The total occupied area, excluding Brazil, amounts to approximately 12 million hectares. If these countries were to follow the example of Brazil, dedicating half their output to the production of ethanol, this would increase the area around the world dedicated to ethanol, from the 3.4 million hectares being used in Brazil, to 9.6 million, thereby tripling ethanol production to almost 70 billion liters per year. Around the world, the area used for agriculture is of about 1.4 billion hectares and grows by 3 to 4 million hectares per year. To dedicate 1% or 2% of this area (14 to 28 million hectares) to sugarcane for the production of ethanol is an easily attainable target.
Added to still possible productivity gains, as previously mentioned, it seems feasible and realistic to achieve a production of 200 billion liters of ethanol per year (about 10% of the world gasoline consumption), ten times more than what is produced today.
If this target were reached by 2020, we would have a 10-year window of opportunity, in which first generation technologies would meet the demand in the world production of ethanol, allowing for time to actually develop second generation technologies.
Some sugarcane producing countries are already heading in the direction of diversifying their production to include ethanol, like Colombia, which already has 4 large distilleries in operation. Other countries in the Caribbean, Venezuela and Mozambique are also considering setting up ethanol distilleries.

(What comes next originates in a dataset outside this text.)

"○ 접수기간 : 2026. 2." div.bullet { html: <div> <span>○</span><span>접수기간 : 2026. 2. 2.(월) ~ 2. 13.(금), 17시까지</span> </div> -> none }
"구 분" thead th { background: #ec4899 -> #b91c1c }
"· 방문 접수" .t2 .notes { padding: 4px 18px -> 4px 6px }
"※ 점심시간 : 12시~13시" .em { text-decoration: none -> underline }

The importance of expanding the production of ethanol from sugarcane is bound to increase considerably, given the difficulties that ethanol produced from corn is facing in the United States, where the Environmental Protection Agency (EPA) intends to introduce criteria for making ethanol an acceptable substitute for gasoline. Such criteria must take into consideration the contribution of ethanol to the reduction of carbon emissions.

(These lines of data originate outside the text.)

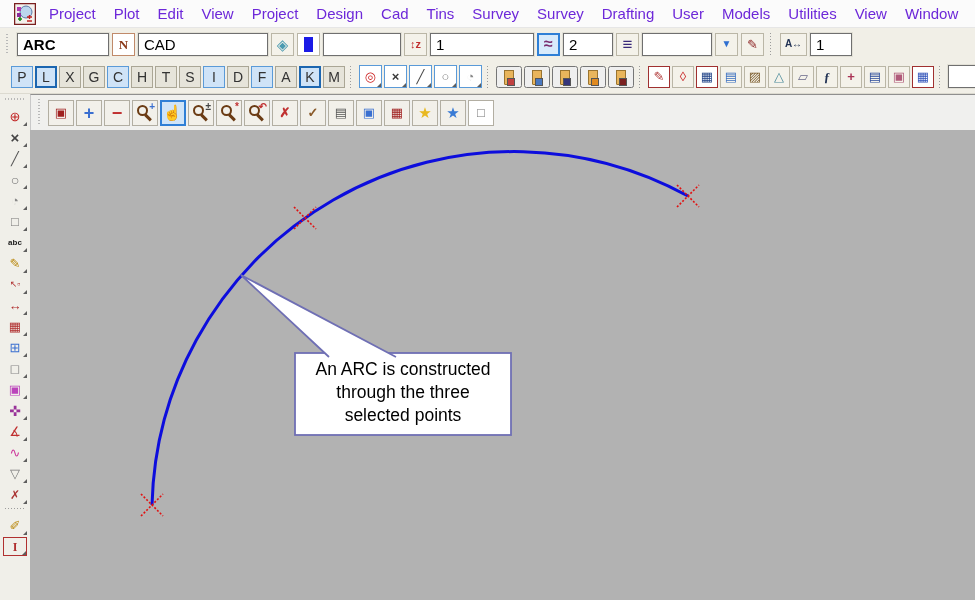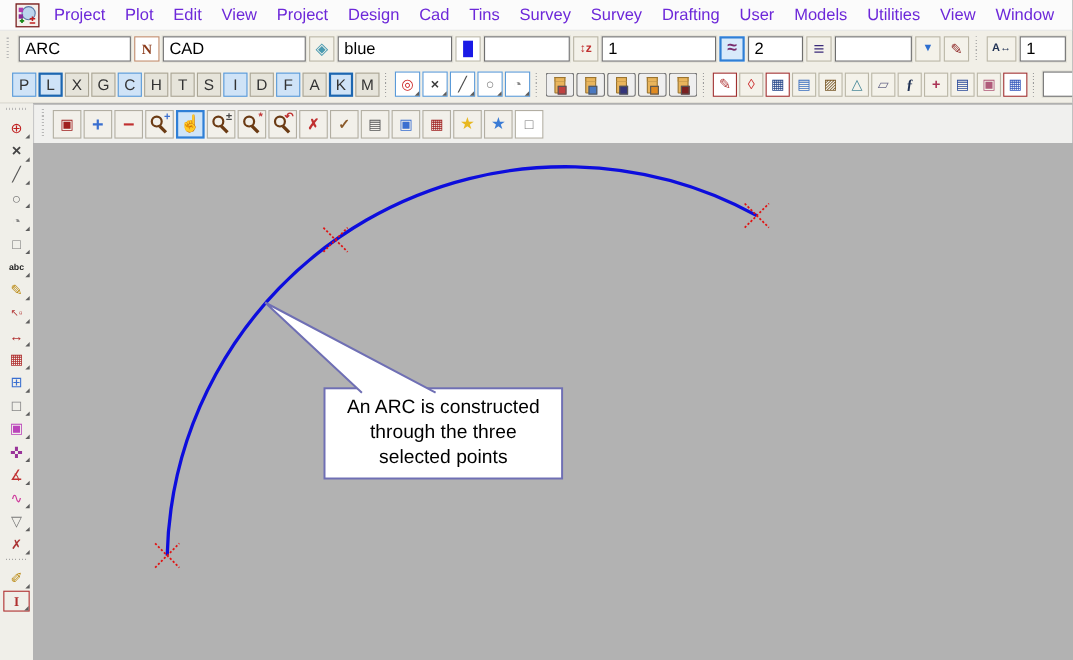"ARC" input.field { font-weight: none -> bold; width: 102px -> 92px }
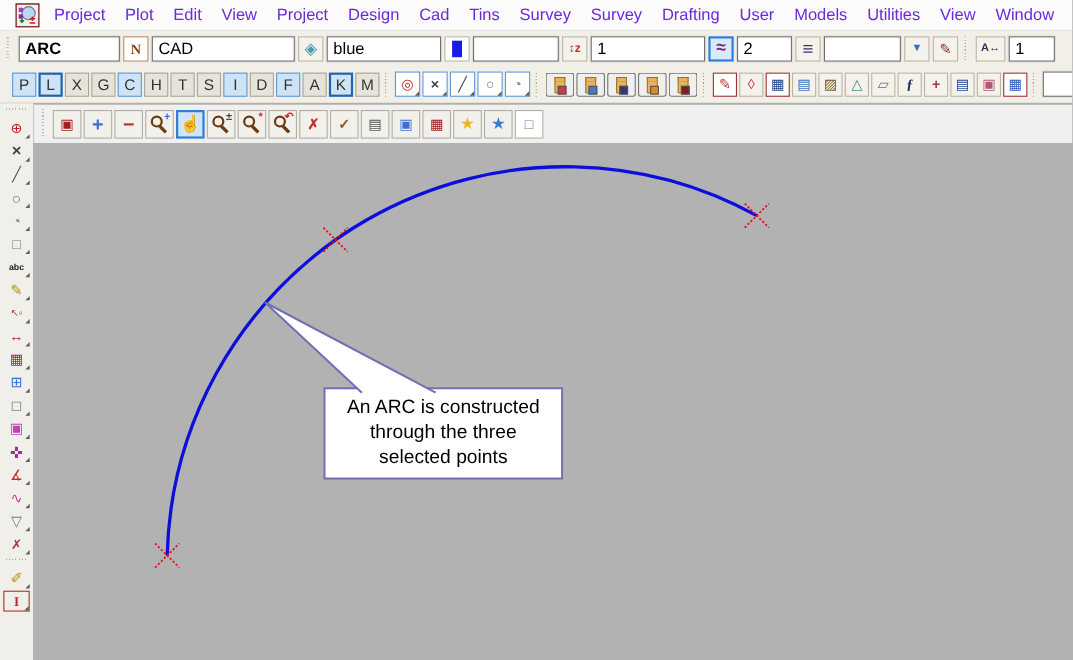"blue" input.field { html: <input> -> none }
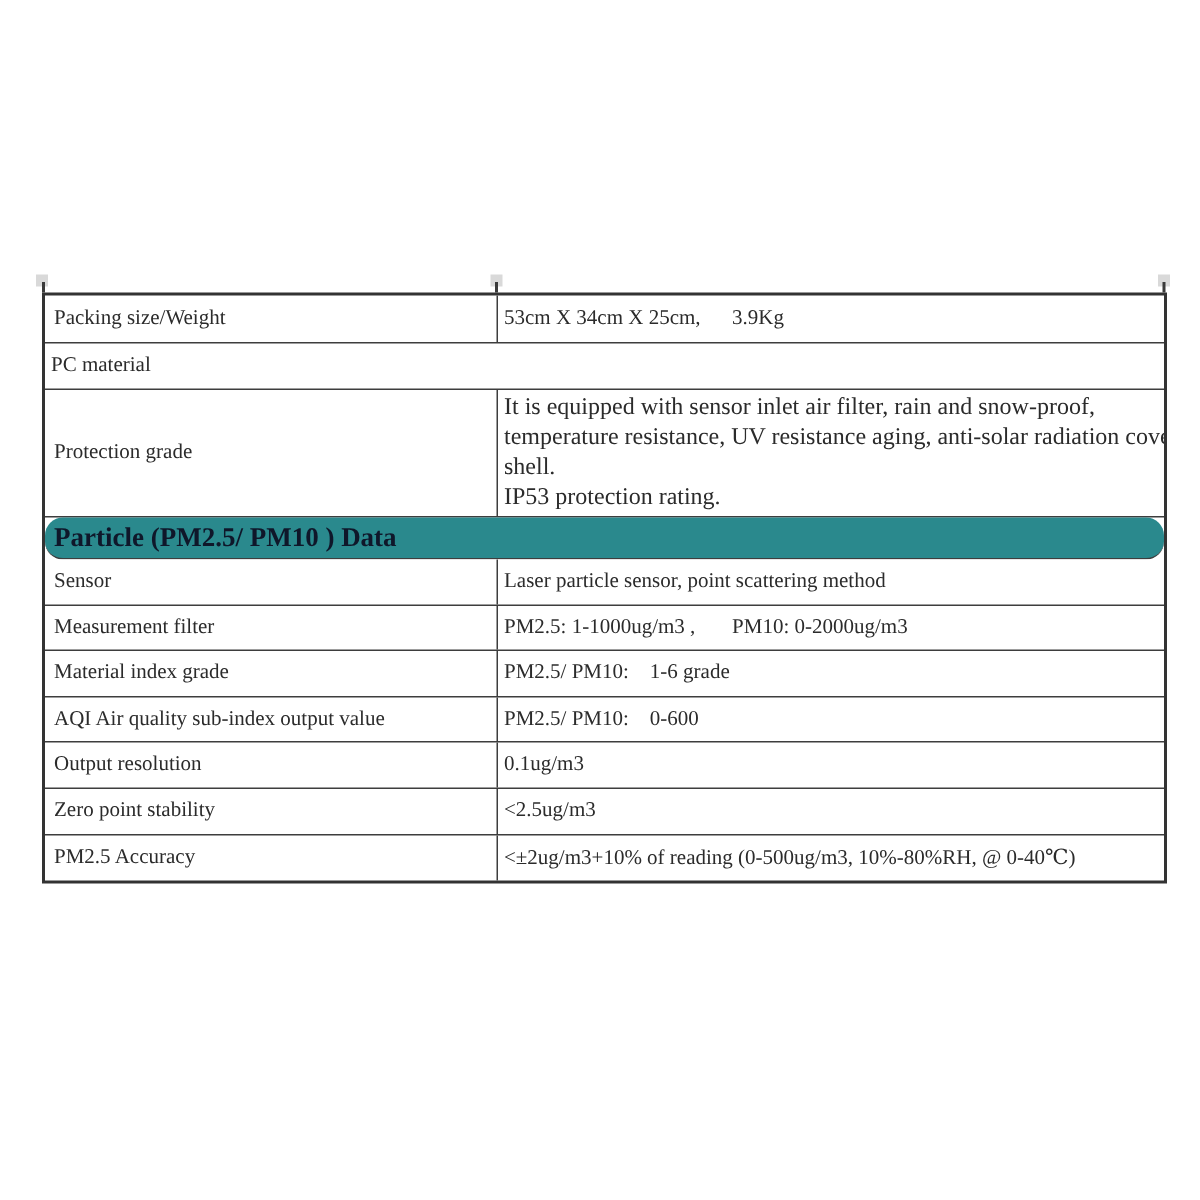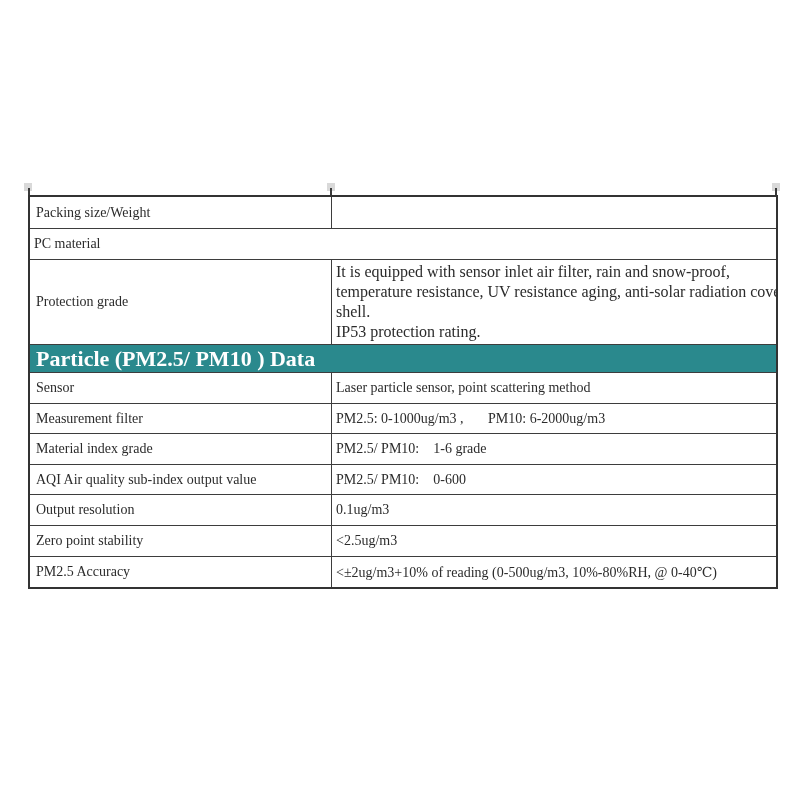"53cm X 34cm X 25cm," div.value-cell { html: none -> <div>53cm X 34cm X 25cm, 3.9Kg</div> }
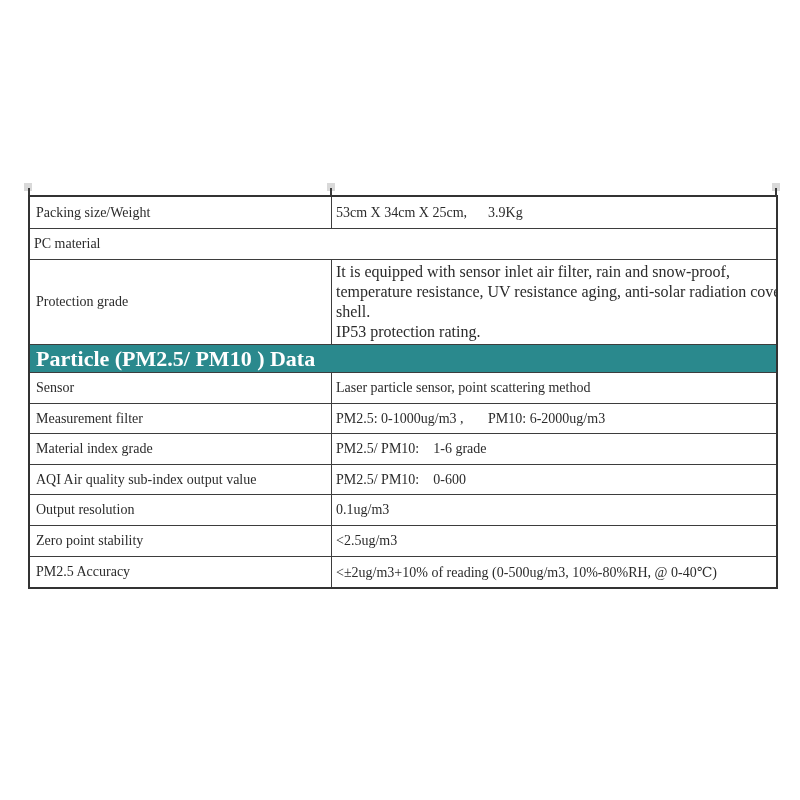"Particle (PM2.5/ PM10 ) Data" .section-row { border-radius: none -> 12px; color: #ffffff -> #0f172a; font-size: 22px -> 18px }
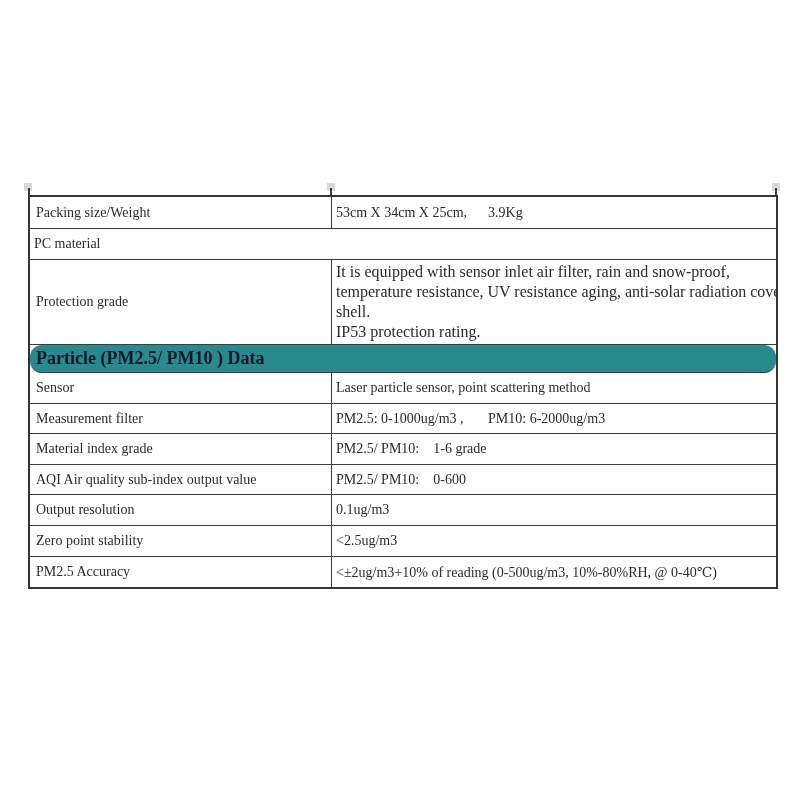"PM2.5: 0-1000ug/m3 , PM10: 6-2000ug/m3" div.value-cell { text: 0-1000ug/m3 ,       PM10: 6-2000ug/m3 -> 1-1000ug/m3 ,       PM10: 0-2000ug/m3 }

As is well known, the use of ethanol from sugarcane, as a substitute for gasoline, reduces emissions of the main greenhouse gas (CO 2 ) by 84%. The use of corn reduces such emissions by 30% and of beet, by 40%.
It so happens that the U.S. Environmental Agency decided to also take into consideration the emissions resulting from changes in how land is used, which substantially changed the mentioned figures, making ethanol less attractive as a fuel that reduces greenhouse gas emissions.
According to the U.S. agency’s studies – still in a public consultation phase – sugarcane ethanol qualifies as a substitute for gasoline, but not ethanol from corn.
This situation increases the possibilities of the United States importing ethanol from Brazil (and other sugarcane producing countries). Currently, high custom tariffs protect producers of ethanol from corn; however these tariffs tend to decrease to the extent that domestic production in the U.S. fails to reach the targets set by the U.S. government for 2022, which include the deployment of second generation technology in production, which technology has as yet not reached the commercial stage.